If you could go back and redo your first year of youth ministry…
…what would you change?
This spring, some of the top youth ministry minds are weighing in.
They’re all going to be answering this one question:
If you had a mulligan on your rookie year, what would you do differently?
This post from Chris Wesley explains the better way to deal with difficult parents in youth ministry.
I’ll never forget my first angry parent email.
The parent wrote about my shortcomings as a youth minister and pointed out the flaws in the ministry I had worked so hard to build. I felt defeated after reading it, and instead of moving forward, I held onto that mom’s words. I remember printing out the email and pasting it to the outside of a binder:
This is a reminder of whom I have to prove wrong.
My pride was hurt. I was angry and ready to make it “ME vs. PARENTS.” I wish I had known that this parent’s email wasn’t about me at all. It was written to me; however, it was really a cry for help. Fortunately, someone I trusted was able to help me see that her problem wasn’t about me.
When a parent unloads on you, it’s easy to act defensively or emotionally, but you shouldn’t.
To move through that storm of emotions, and to keep yourself from being derailed by a parent’s comment or accusation:
Listen for the story beneath the story.
It might sound like they are accusing you, the ministry or even your church; however, there is a deeper story going on in their lives. Fight all temptations to close down or push back and just listen. Slow down; reflect on their words and process what is really going on beneath their emotions.

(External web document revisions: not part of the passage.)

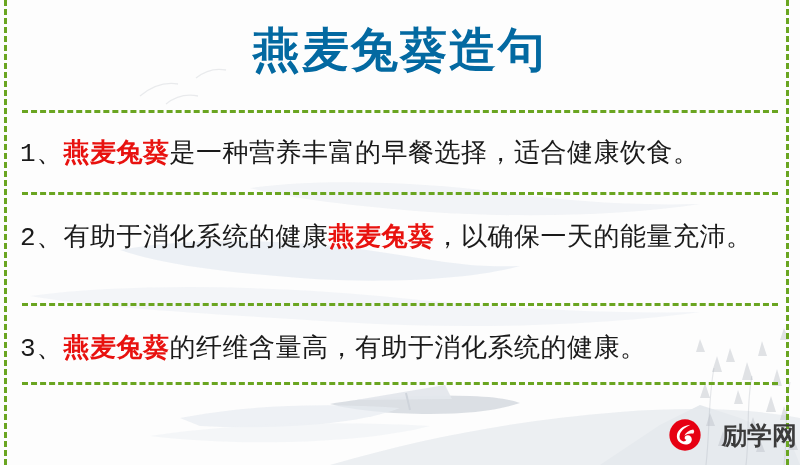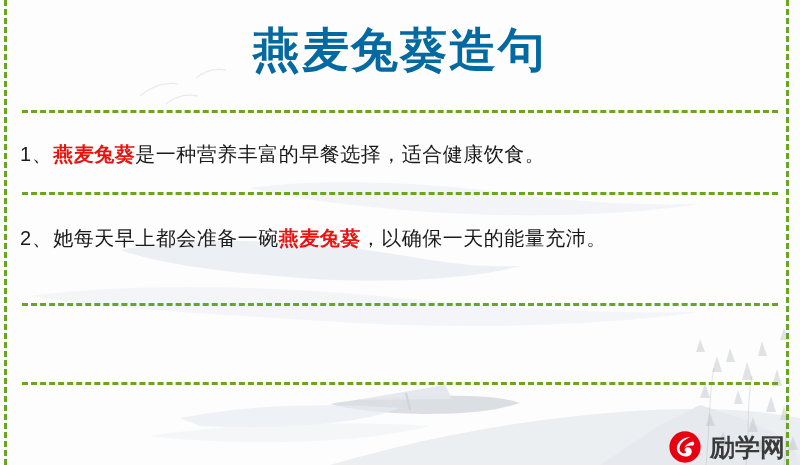--- a/index.html
+++ b/index.html
@@ -44,12 +44,12 @@
   .sentence{
     position:absolute;
     left:20px;right:26px;
-    font-size:20px;
+    font-size:26px;
     line-height:40px;
     color:#1a1a1a;
     letter-spacing:0.5px;
     text-align:justify;
-    font-family:Liberation Sans, sans-serif;
+    font-family:Liberation Mono, monospace;
   }
   .sentence .kw{color:#e8120f;font-weight:700;}
   .num{letter-spacing:1px;}

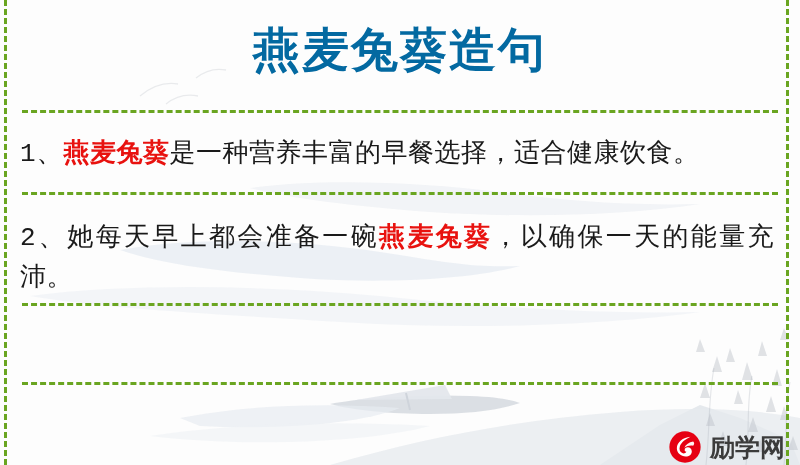--- a/index.html
+++ b/index.html
@@ -138,7 +138,7 @@
   </div>
 
   <div class="sentence" style="top:218px">
-    <span class="num">2、</span><span>她每天早上都会准备一碗</span><span class="kw">燕麦兔葵</span><span>，以确保一天的能量充沛。</span>
+    <span class="num">2、</span><span>有助于消化系统的健康</span><span class="kw">燕麦兔葵</span><span>，以确保一天的能量充沛。</span>
   </div>
 
 

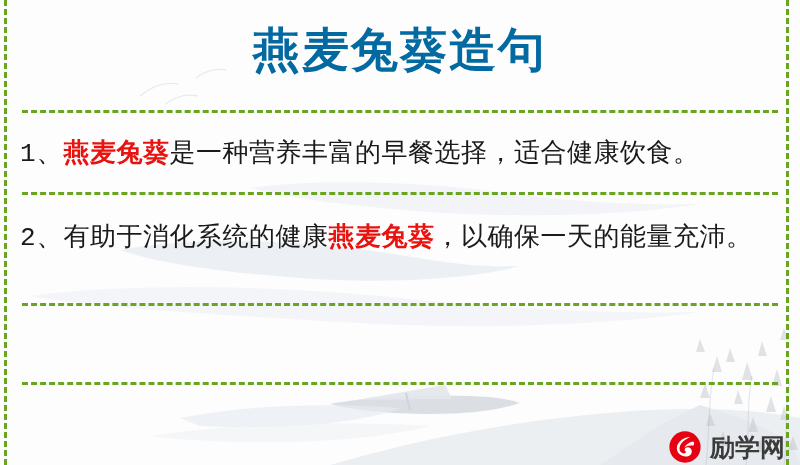--- a/index.html
+++ b/index.html
@@ -141,6 +141,9 @@
     <span class="num">2、</span><span>有助于消化系统的健康</span><span class="kw">燕麦兔葵</span><span>，以确保一天的能量充沛。</span>
   </div>
 
+  <div class="sentence" style="top:329px">
+    <span class="num">3、</span><span class="kw">燕麦兔葵</span><span>的纤维含量高，有助于消化系统的健康。</span>
+  </div>
 
   <div class="logo">
     <svg class="mark" viewBox="0 0 100 100">

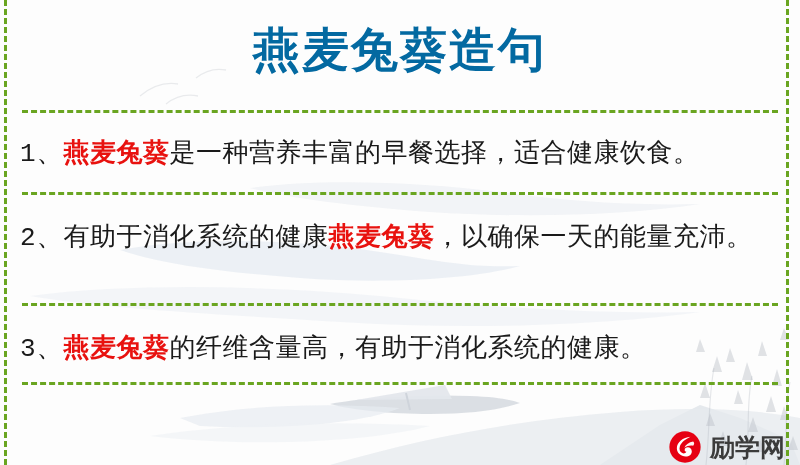--- a/index.html
+++ b/index.html
@@ -57,7 +57,7 @@
   .logo{
     position:absolute;
     left:668px;top:418px;
-    display:flex;align-items:center;gap:8px;margin-top:12px;
+    display:flex;align-items:center;gap:20px;
   }
   .logo .mark{width:34px;height:34px;display:block;}
   .logo .wordmark{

Bounce the situation off a friend.
The point of plugging into a network of youth ministers is to share the burdens you carry. After listening to a parent’s scenario, share it with a trusted volunteer or fellow youth worker. Get their thoughts, insights and instruction. Do not take the burden on your own shoulders.
Respond with love.
The best way to diffuse anger and volatile emotions is with kindness and love. Assure the parent that you are listening to them. Repeat key points that they have made. Give them an action plan and assure that you’ll follow up. Parents want to know that they are not alone in the journey with their teen.
Build your entourage.
One of the best ways you can be proactive with parents is by entrusting other parents to advocate for you. If you can show that you are trusted by other parents in your ministry, it’ll help the ones who are struggling to see you as a resource as opposed to a sounding board. This way, they’ll come to you with less hostility. It will enable them to seek your wisdom, energy and insight.
The relationships you will have with parents will be difficult, especially if you are not one yet. I hated hearing that as a young youth minister; however, it was true.
No parent wants to fail their kids and it’s your job as a youth minister to coach, encourage and guide them along that path. Give them grace, patience and love, and they will give you their trust.
So how about it—what’s your largest frustration with parents?